Surround sound has finally seen off the old purist classical music arguments that a recording should recreate the original sound. Even at the time of quadraphony, earnest articles would be written about how certain microphone arrangements ‘captured’ the sound field in the performance hall. Fine, but that ignored the existence of the listening room. With surround, the listening room comes to the fore, and we can only optimize our surroundings for the sound we enjoy the most. Any further arguments about speaker placement might be as rewarding as those about whether broccoli or beetroot tastes better.

In 2001, DVD-Audio playback units were appearing slowly. However, the disks cost more to remix for surround, and this is still reflected in disk prices currently higher even than those for a typical DVD video disk.

Of course, there had to be a problem.
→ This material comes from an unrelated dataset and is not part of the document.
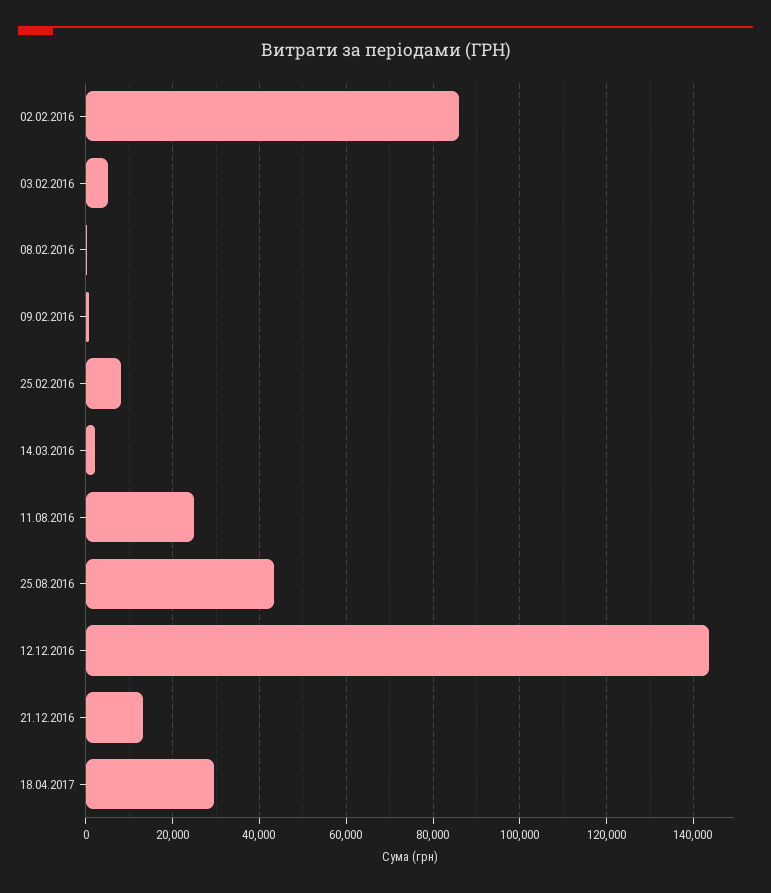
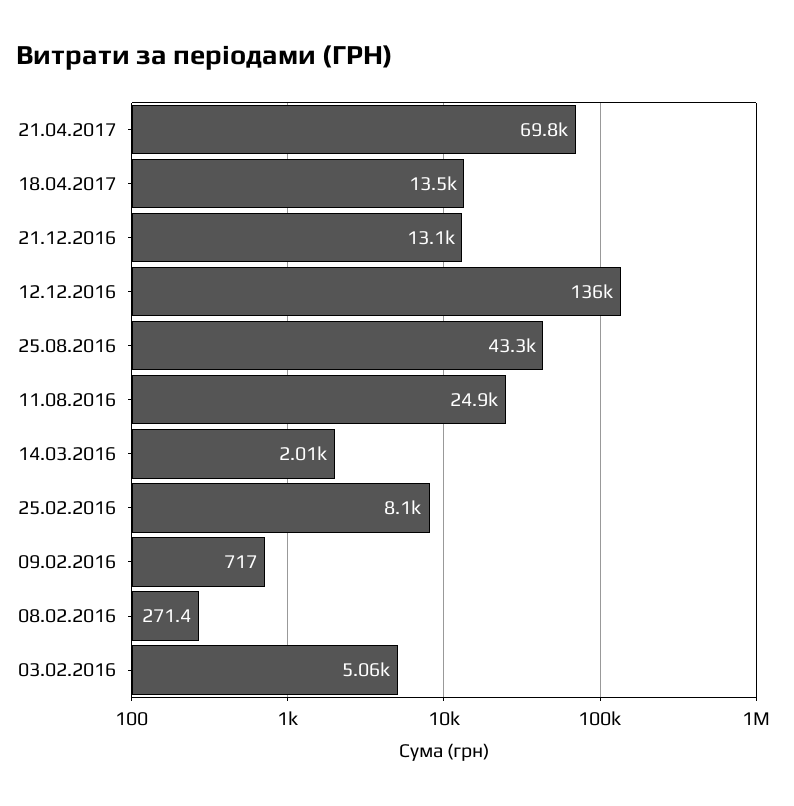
02.02.2016: 86000 -> none
12.12.2016: 144000 -> 136000
18.04.2017: 30000 -> 13500
21.04.2017: none -> 69800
Sony developed their own SACD audio system, which is incompatible with DVD-Audio, and issued some expensive disks which they first insisted were for ‘semiprofessional users’, whatever that might have meant. After another version of the beta/VHS video cassette format wars of the mid seventies, and similar waste of company resources and your money, SACD is the only man left standing. These disks work on any DVD player, as does any CD. And that’s all, folks. We’ve arrived at our final destination, for better or for worse.